Kanatsız Kanarya Uçamıyor da Sadece Kanatla Yaşayan Canlı Yok



Geçen sene Kadıköy'de oynanan Galatasaray maçı öncesini ve maçın nasıl geliştiğini hatırlayan var mı? Hatırlatayım; maç öncesinde Galatasaray'ın çok formda olan Keita, Arda, Elano, Baros, Kewell'ının Fenerbahçe tarafından nasıl durdurulacağı konuşuluyordu. En büyük soru da Fenerbahçe sol kanadının Keita'lı Galatasaray sağ kanadına karşı ne yapacağıydı. Kewell hariç diğer dördü oyuna başlıyor (Baros 5. dakikada çıksa da), Kewell da sonradan giriyordu.
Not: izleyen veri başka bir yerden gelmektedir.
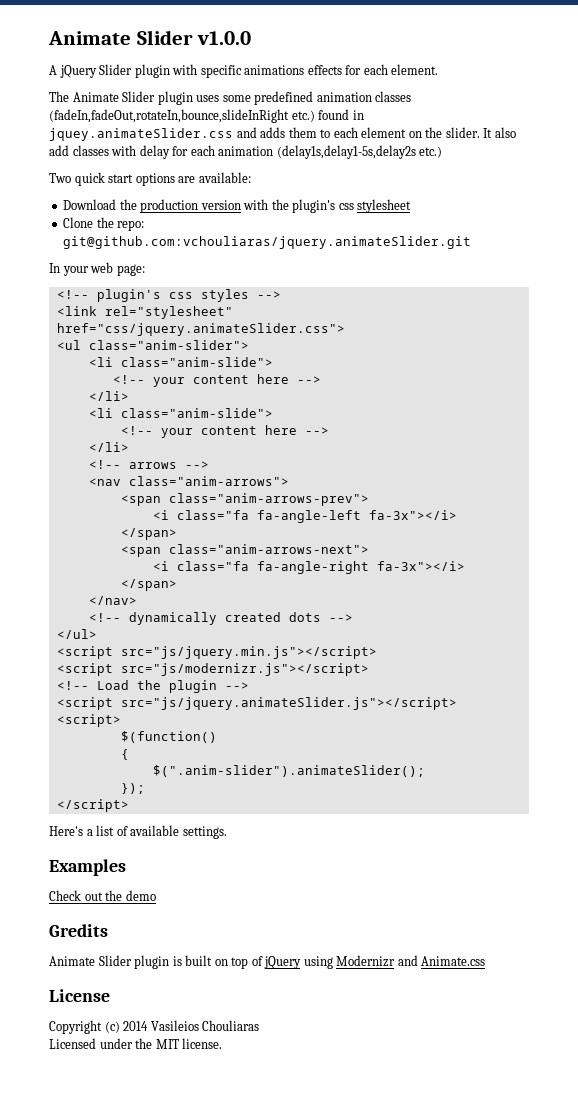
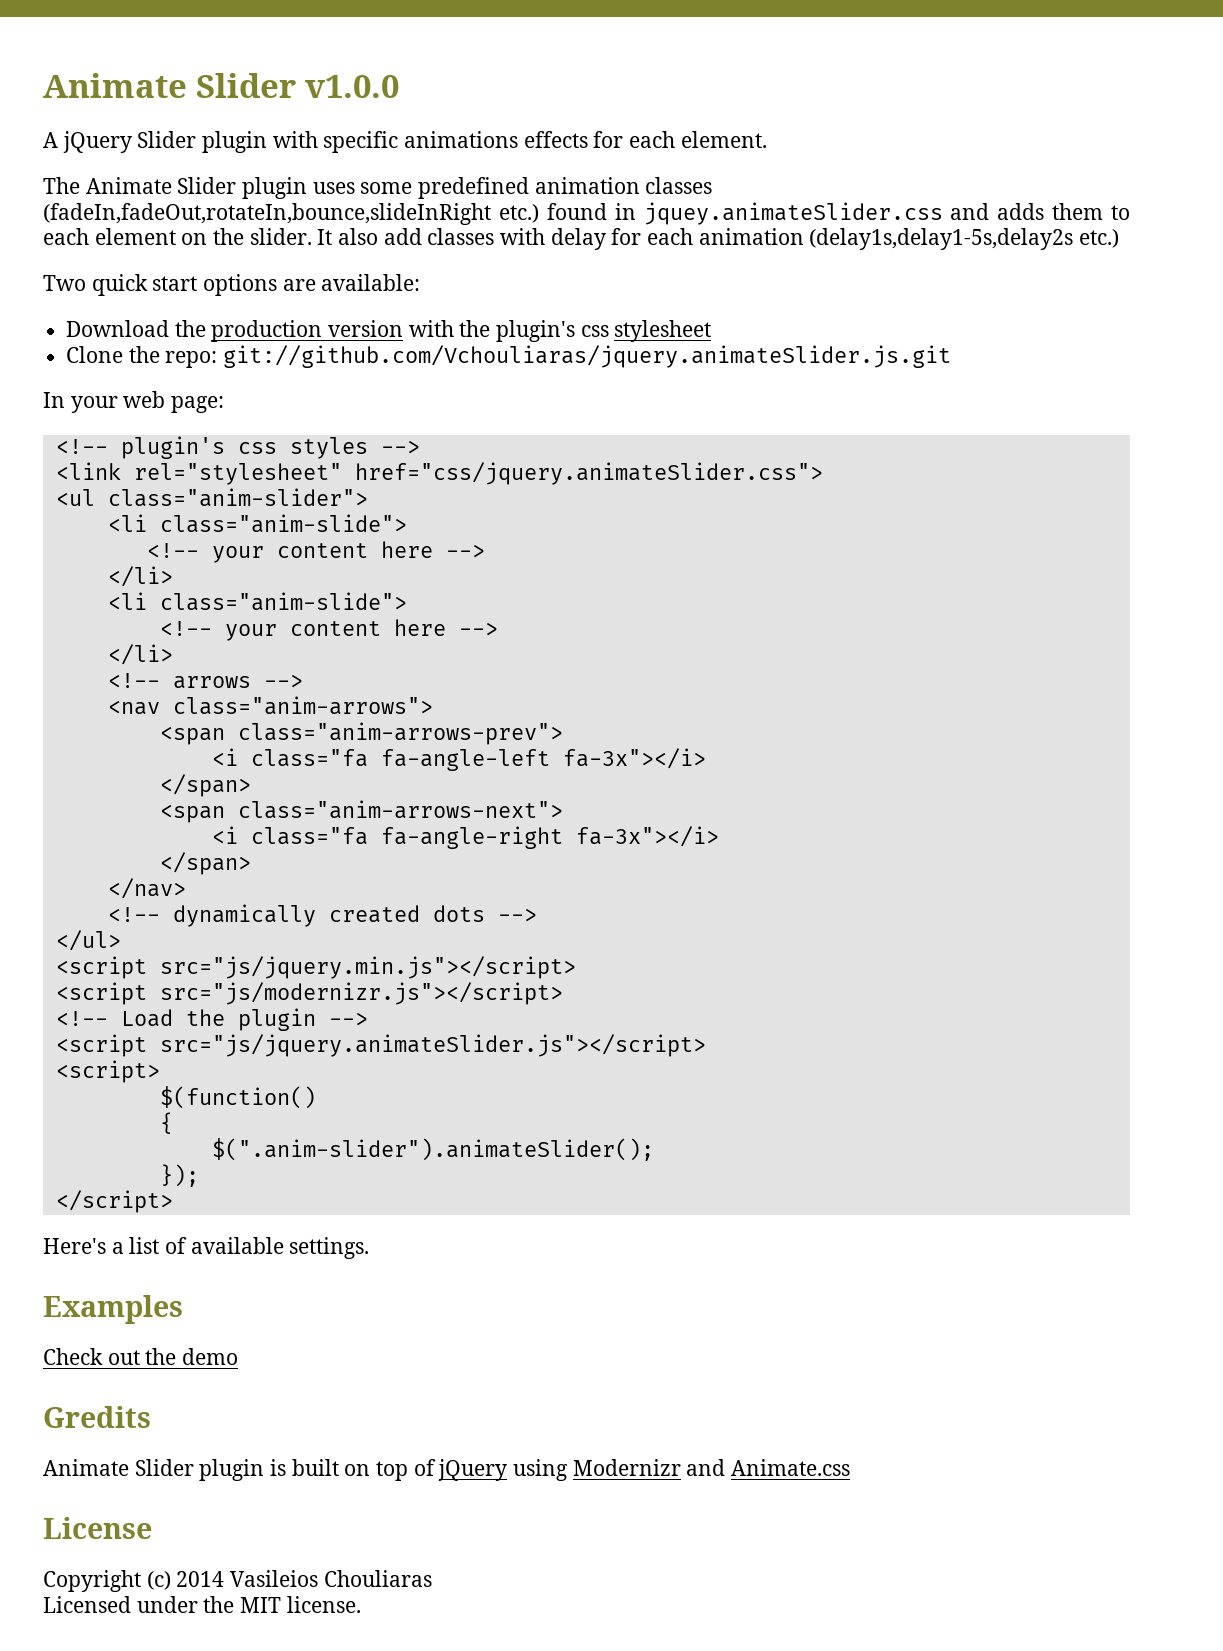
[63,236,472,249] git@github.com:vchouliaras/jquery.animateSlider.git -> [223,345,952,368] git://github.com/Vchouliaras/jquery.animateSlider.js.git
Fenerbahçe ise maça 4-4-1-1 başlıyordu, orta dörtlünün sağ kanadında Mehmet Topuz ve solunda Vederson'la. Bir tanesi bugün sol bek oynuyor, diğeri defansif orta saha. En uçta da Kazım vardı. Fenerbahçe o maçı saldırarak değil kontrol ederek kazanmıştı. Dün kanatta Ayhan'la, ileri uçta Pino'yla Galatasaray geçen seneki Fenerbahçe gibi oynuyordu. Hatta Pino, Kazım'dan çok daha iyi bir oyuncu olduğundan daha fazla gol pozisyonu da yarattı. Fenerbahçe ise geçen haftalarda iyi sonuçlar alan takımdan Stoch, Dia, Niang üçlüsüne Selçuk ve Özer'in sakatlığında Alex'i ekliyordu. Stoch, Dia, Alex böyle maçlarda bir arada sahada bulunmalı mı sorusunu sanırım bolca tartışacağız yalnız bu maç özelinde çok da fazla bir alternatif olmadığı unutulmasın. Cristian defansif bir orta saha ama pres özelliği yok ve takımı ileriye taşıyabilecek gücü de yok. Belki Alex yerine Semih'le başlamak bir alternatif olabilirdi fakat Fenerbahçe'nin bu maçta yaşadığı dar alana sıkışma probleminin ne kadarını çözerdi bilemiyoruz.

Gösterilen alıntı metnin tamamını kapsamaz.